[GIVEN RECORDS — start]

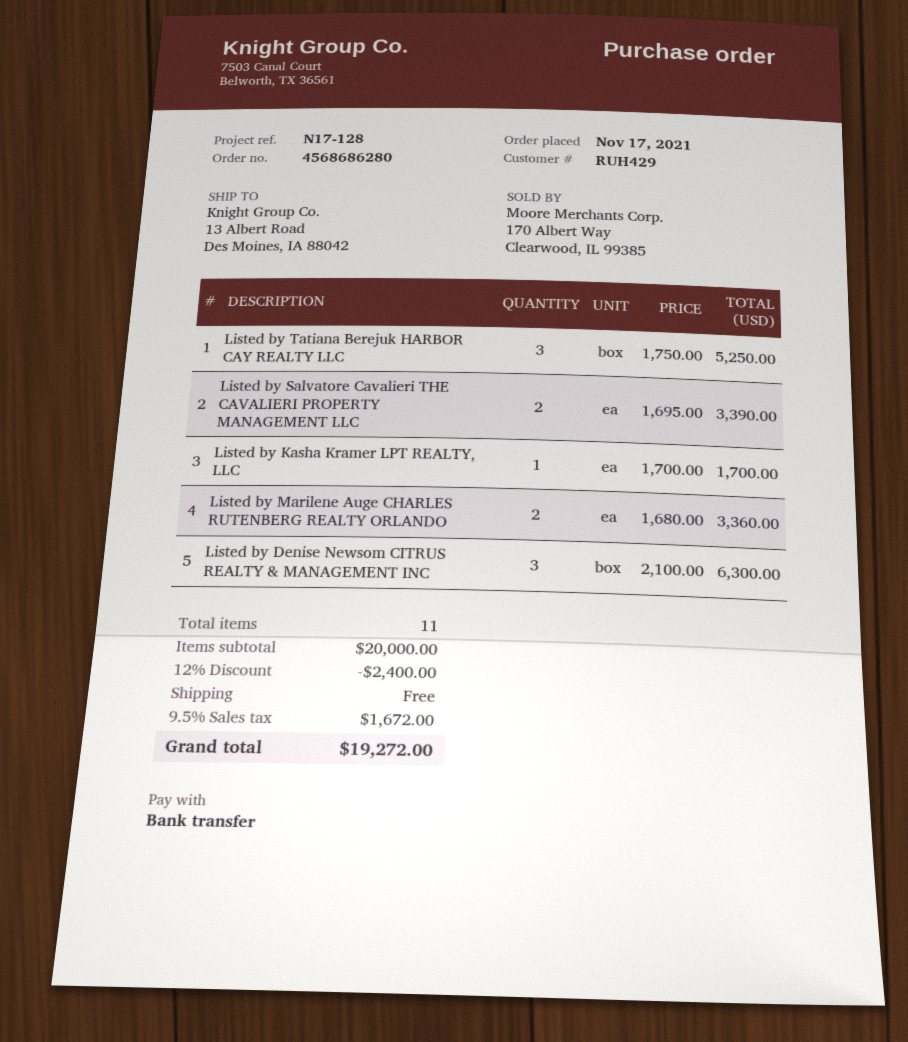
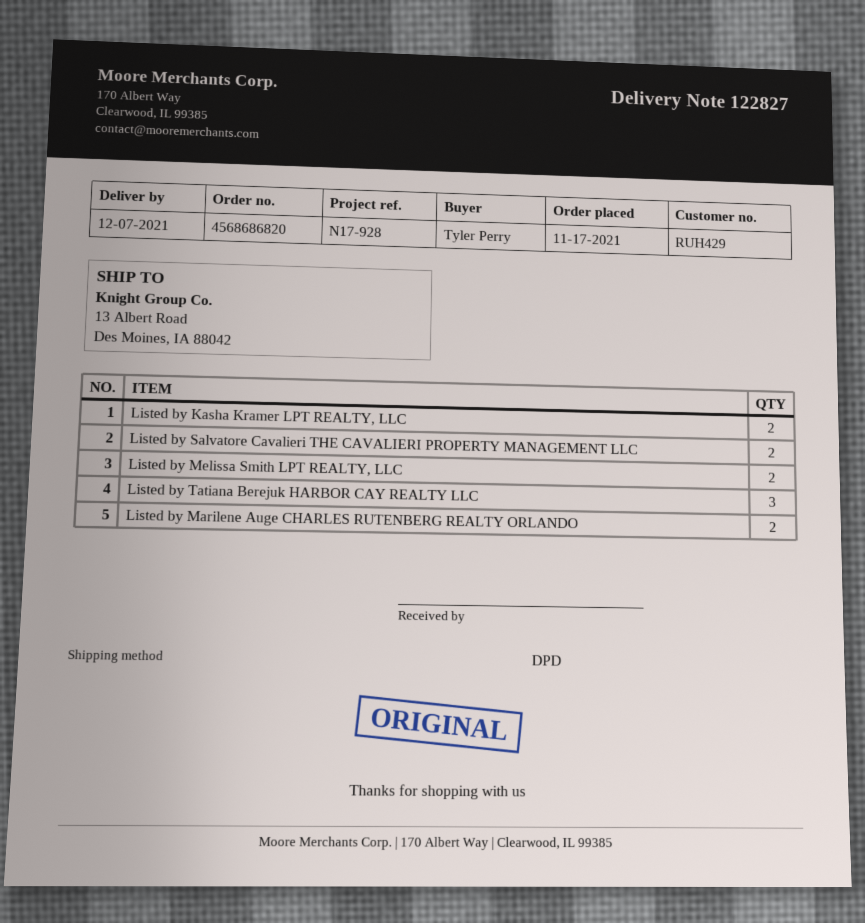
order number: 4568686280 -> 4568686820
reference: N17-128 -> N17-928
Listed by Kasha Kramer LPT REALTY, LLC: 1 -> 2
Listed by Denise Newsom CITRUS REALTY & MANAGEMENT INC: 3 -> none
Listed by Melissa Smith LPT REALTY, LLC: none -> 2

[GIVEN RECORDS — finish]

● **YOUR GOAL**:
You are asked to reproduce word for word the line containing "Listed by Denise" and every subsequent line through the end of the entries.

● **COMPLETED EXERCISE**:
Listed by Denise Newsom CITRUS REALTY & MANAGEMENT INC: 3 -> none
Listed by Melissa Smith LPT REALTY, LLC: none -> 2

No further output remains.